Exercise :: Beneath this line are the data; copy exactly the part of them that opens with the line containing "tax: 812.75 -> 682.53" and closes with the line containing "total: 3195.51 -> 2764.95", and only that part.
Input data below:
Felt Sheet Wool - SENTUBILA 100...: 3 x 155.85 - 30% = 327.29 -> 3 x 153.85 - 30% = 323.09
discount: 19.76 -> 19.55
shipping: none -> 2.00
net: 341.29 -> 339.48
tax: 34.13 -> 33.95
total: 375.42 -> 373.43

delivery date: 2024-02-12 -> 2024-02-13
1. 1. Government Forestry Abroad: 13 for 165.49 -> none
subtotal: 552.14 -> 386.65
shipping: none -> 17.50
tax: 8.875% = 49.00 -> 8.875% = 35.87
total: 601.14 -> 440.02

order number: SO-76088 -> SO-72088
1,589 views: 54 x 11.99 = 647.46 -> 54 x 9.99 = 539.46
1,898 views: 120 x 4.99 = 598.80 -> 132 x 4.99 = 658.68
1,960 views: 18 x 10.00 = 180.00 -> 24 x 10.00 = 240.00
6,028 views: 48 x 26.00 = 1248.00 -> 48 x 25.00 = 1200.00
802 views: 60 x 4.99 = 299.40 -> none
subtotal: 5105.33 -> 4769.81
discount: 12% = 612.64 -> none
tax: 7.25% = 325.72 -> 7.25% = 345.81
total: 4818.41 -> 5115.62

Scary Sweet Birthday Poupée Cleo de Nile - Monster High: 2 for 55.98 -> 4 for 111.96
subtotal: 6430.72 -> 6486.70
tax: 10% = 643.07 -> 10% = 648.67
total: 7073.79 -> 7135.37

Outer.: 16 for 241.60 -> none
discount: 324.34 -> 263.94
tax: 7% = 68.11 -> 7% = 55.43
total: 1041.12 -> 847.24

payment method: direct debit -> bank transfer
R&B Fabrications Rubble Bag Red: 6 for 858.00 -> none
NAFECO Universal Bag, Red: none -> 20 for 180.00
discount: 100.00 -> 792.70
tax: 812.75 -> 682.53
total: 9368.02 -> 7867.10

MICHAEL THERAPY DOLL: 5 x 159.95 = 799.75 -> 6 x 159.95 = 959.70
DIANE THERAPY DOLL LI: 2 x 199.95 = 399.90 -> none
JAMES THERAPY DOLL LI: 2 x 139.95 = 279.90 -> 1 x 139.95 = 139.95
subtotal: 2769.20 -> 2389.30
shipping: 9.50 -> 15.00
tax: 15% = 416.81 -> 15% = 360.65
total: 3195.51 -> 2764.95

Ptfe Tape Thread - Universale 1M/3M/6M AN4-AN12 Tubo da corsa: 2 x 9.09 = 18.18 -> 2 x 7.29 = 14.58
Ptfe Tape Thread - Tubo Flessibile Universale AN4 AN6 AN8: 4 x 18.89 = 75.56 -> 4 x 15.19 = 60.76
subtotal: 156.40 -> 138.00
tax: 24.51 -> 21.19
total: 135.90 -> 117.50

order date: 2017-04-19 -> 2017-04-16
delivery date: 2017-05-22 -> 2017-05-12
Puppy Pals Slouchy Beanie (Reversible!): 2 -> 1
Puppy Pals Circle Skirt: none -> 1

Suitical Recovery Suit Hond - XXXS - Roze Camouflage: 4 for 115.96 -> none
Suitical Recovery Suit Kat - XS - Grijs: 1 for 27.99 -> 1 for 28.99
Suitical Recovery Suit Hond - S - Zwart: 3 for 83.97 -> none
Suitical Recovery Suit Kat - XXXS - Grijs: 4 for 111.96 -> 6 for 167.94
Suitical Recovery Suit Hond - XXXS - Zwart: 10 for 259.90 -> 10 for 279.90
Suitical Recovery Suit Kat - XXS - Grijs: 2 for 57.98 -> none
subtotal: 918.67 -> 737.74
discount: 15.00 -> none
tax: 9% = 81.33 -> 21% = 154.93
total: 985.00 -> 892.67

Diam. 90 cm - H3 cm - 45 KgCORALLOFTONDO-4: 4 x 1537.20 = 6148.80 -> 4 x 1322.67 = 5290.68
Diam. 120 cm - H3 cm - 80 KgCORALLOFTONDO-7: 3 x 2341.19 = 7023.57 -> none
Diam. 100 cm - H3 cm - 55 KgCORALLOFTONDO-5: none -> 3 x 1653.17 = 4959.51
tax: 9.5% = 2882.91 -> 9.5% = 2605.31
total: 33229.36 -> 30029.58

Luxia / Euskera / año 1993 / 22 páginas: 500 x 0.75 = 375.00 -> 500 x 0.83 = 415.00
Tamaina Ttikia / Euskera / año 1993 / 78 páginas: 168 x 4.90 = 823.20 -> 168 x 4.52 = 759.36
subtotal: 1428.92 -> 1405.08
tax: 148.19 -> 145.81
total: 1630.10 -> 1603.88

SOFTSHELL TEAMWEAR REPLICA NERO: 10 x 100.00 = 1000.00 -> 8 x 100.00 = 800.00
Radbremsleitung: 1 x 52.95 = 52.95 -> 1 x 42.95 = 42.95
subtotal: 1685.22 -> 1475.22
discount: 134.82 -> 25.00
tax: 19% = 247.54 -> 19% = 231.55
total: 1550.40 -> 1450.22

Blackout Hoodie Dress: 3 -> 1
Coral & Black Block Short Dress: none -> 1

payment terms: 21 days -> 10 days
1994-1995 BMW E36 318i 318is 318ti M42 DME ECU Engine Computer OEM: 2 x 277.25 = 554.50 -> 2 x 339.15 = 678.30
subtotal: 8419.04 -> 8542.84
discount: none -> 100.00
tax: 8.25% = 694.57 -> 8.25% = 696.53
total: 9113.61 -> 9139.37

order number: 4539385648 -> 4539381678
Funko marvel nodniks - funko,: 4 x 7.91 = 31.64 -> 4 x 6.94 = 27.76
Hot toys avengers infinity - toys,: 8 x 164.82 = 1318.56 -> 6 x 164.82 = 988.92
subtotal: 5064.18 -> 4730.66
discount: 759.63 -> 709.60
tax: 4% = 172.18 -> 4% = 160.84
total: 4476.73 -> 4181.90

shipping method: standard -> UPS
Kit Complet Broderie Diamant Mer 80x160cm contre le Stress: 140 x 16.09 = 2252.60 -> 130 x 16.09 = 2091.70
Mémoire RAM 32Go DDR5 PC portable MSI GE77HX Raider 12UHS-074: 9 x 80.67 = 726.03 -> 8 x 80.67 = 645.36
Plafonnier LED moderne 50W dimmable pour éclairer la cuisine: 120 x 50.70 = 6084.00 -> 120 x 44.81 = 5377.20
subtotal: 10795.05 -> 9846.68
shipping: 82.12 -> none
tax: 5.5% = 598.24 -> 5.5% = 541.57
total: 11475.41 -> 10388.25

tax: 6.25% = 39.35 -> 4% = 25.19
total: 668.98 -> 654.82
End of Input data.
Solution ::
tax: 812.75 -> 682.53
total: 9368.02 -> 7867.10

MICHAEL THERAPY DOLL: 5 x 159.95 = 799.75 -> 6 x 159.95 = 959.70
DIANE THERAPY DOLL LI: 2 x 199.95 = 399.90 -> none
JAMES THERAPY DOLL LI: 2 x 139.95 = 279.90 -> 1 x 139.95 = 139.95
subtotal: 2769.20 -> 2389.30
shipping: 9.50 -> 15.00
tax: 15% = 416.81 -> 15% = 360.65
total: 3195.51 -> 2764.95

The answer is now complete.